Owing to endogenous and exogenous physicochemical interference, we recommend being aware of the precise specifications of the device and paper-strips that are used (strong agreement).

Algorithms and protocols

We recommend defining and implementing a standard protocol for glucose control in each medical team (strong agreement).

Among available glucose control protocols, none may be considered superior to any other (weak agreement).

We recommend including in a glucose control protocol, at the very least, recommendations on the use of rapid action insulin as a continuous infusion by electric syringe pump, as well as on correction and monitoring procedures for episodes of hypoglycemia (strong agreement).

We strongly suggest giving preference to a route of administration providing a constant intravenous insulin infusion rate (strong agreement).

We recommend no longer using static glucose control protocols which determine insulin delivery rate on the basis of the last glucose measurement (strong agreement).

When using glucose control protocols, we strongly suggest taking into account carbohydrate intake in the determination of the insulin delivery rate (strong agreement).

We suggest using a computer-assisted glucose control protocol when there are more than two entries and outputs (weak agreement).

We strongly suggest that the efficacy of a glucose control protocol depends on all of the following criteria: training time, glucose control performance, risk of hypoglycemia, mean error rate, nursing workload (weak agreement).

We suggest assessing the efficacy of a glucose control protocol by considering preferably the following variables: percent time in- and above-target, hyperglycemia index, and variability (weak agreement).

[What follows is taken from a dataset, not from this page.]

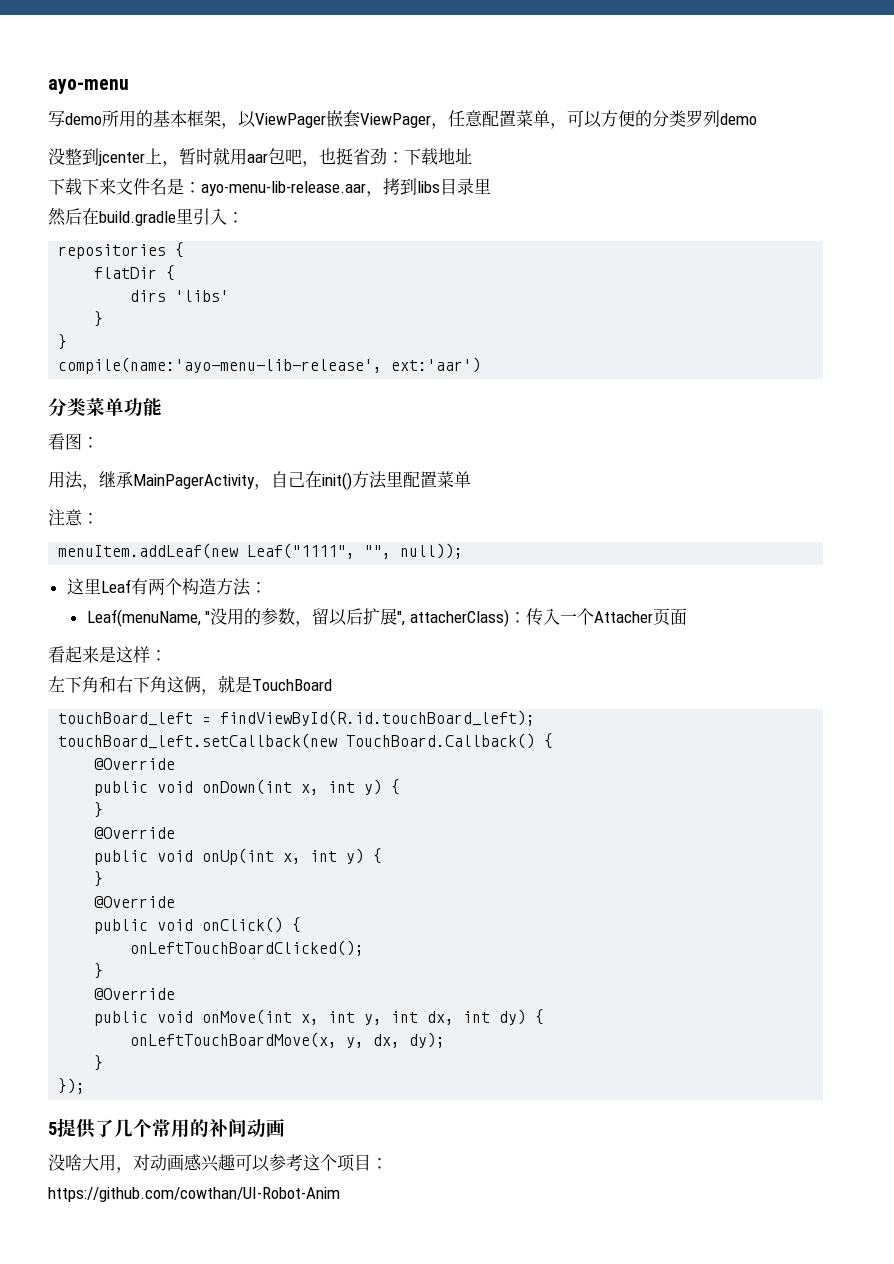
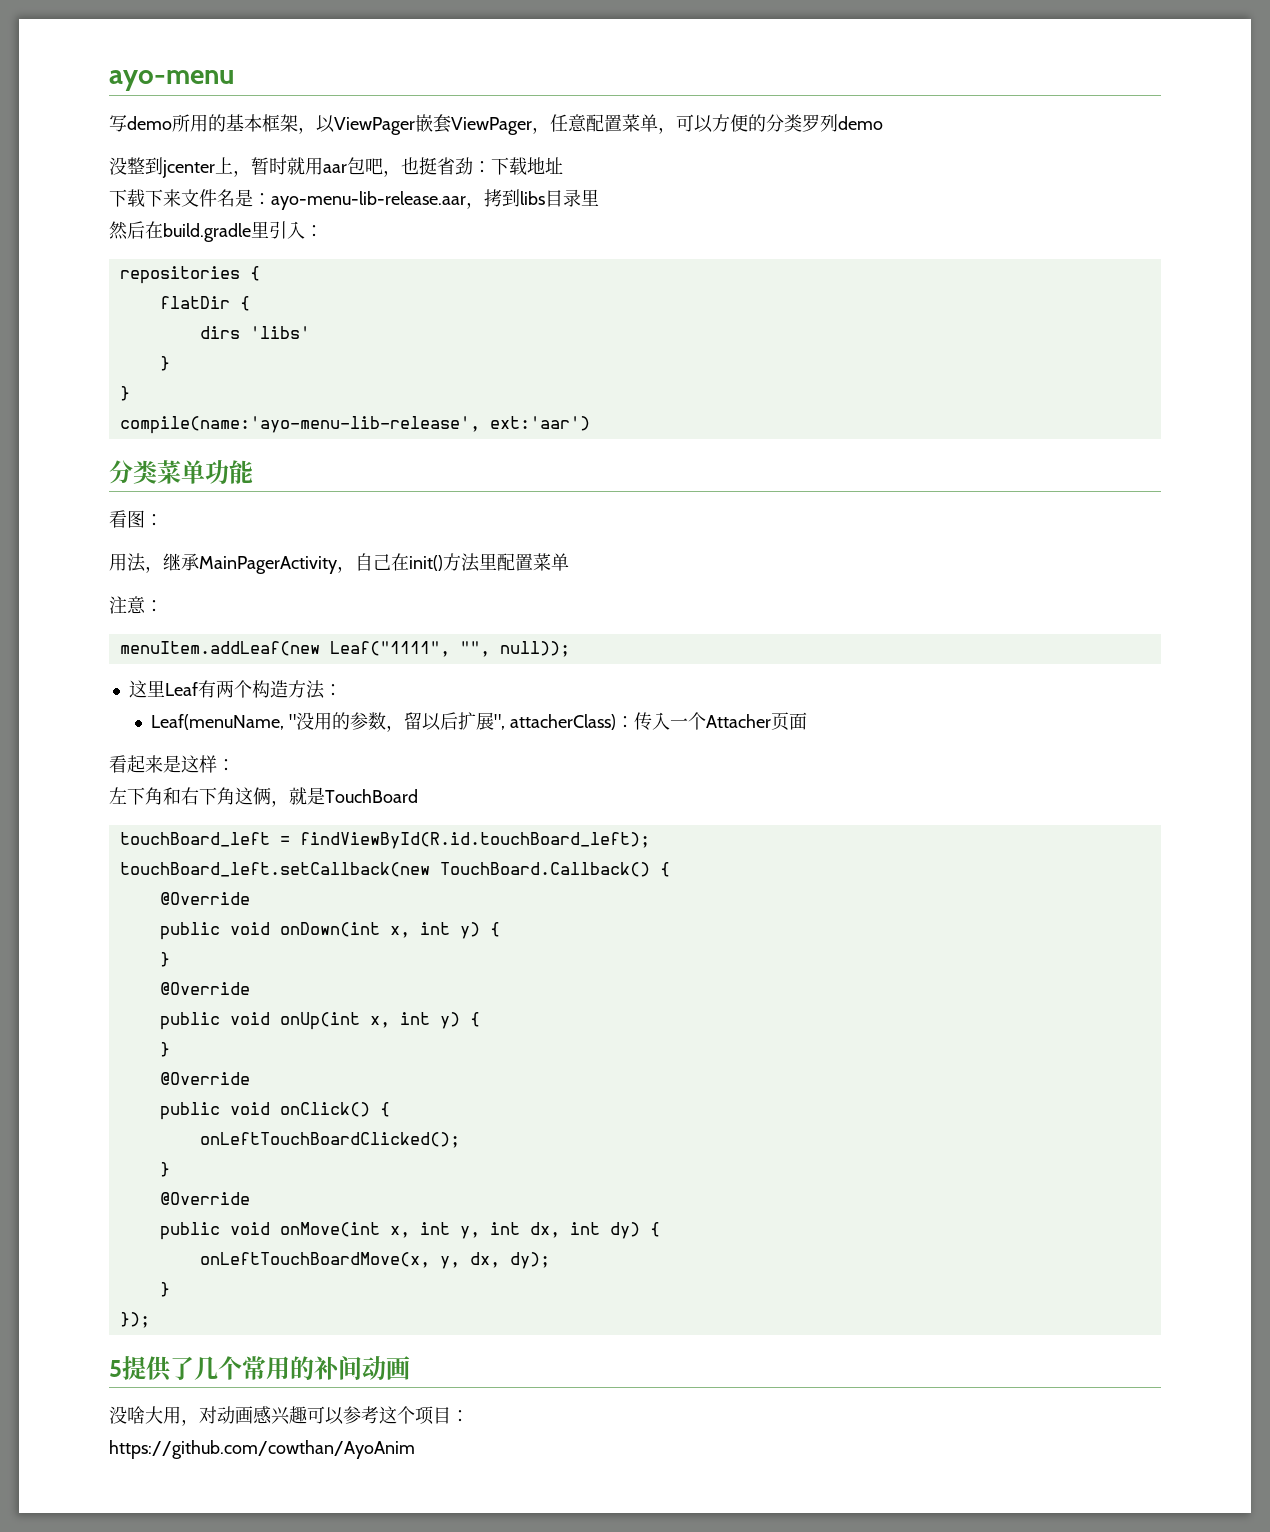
- https://github.com/cowthan/UI-Robot-Anim
+ https://github.com/cowthan/AyoAnim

We recommend taking into account the increase in staff workload when implementing a tight glucose control protocol. We recommend allocating time to train the staff before implementing the protocol (strong agreement).


Glucose target in ICUs

The deleterious impact of hyperglycemia in ICU patients has long been overlooked. However, many observational studies have confirmed that there is a link between hyperglycemia and increased mortality in critically ill patients [913]. The decrease in mortality reported in the 2001 Leuven trial after intensive insulin therapy [4] led to a considerable change in clinical practice, with hyperglycemia in ICU patients becoming less acceptable. This trial was a single-center prospective randomized controlled trial (RCT) which compared tight glucose control by intensive insulin therapy (IIT) (4.4 to 6.1 mmol/L) to conventional glucose management (10 to 12.1 mmol/L) in surgical ICU patients. IIT was associated with a decrease in ICU mortality from 8.0 to 4.6% and hospital mortality from 10.9 to 7.2%. The beneficial effects of IIT were greater in patients who spent more than five days in an ICU. A decrease in ICU morbidity was also observed, including lower incidence of systemic infections, acute renal insufficiency, anemia, polyneuropathy, duration of artificial ventilation, and length of stay in the ICU.

However, since the 2001 Leuven trial, the results of several RCTs have dampened the enthusiasm generated by these early results [1419]. Van den Berghe et al. performed the same study in ICU medical patients, with the same objectives and same method, and detected no significant difference in mortality between groups [15]. Two other single-center studies found no decrease in mortality and morbidity in medical and surgical ICU patients receiving IIT [17, 18]. Three multicenter RCTs have been performed. The VISEP (Volume substitution and Insulin therapy in severe sepsis) trial assessed the impact of tight glucose control in patients with septic shock or severe sepsis [16]. The 28-day and 90-day mortality rates did not differ between the intensive insulin therapy group (24.7% and 39.7%, respectively) and the conventional treatment group (26% and 35.4%, respectively). Nor did they differ in the GLUCONTROL trial performed in 1,078 medical and surgical ICU patients [19]. The NICE-SUGAR trial in 6,022 ICU patients reported a higher 90-day mortality rate in the tight glucose control group (4.5 to 6 mmol/L) than in the conventional treatment group (< 10 mmol/L) (27.6 vs 24.9%, P = 0.02) [14]. Glucose control in ICU patients was found to be beneficial in terms of mortality and morbidity in the oldest meta-analysis [20] but was without effect in the two most recent meta-analyses, even after inclusion of the NICE-SUGAR trial results [2123].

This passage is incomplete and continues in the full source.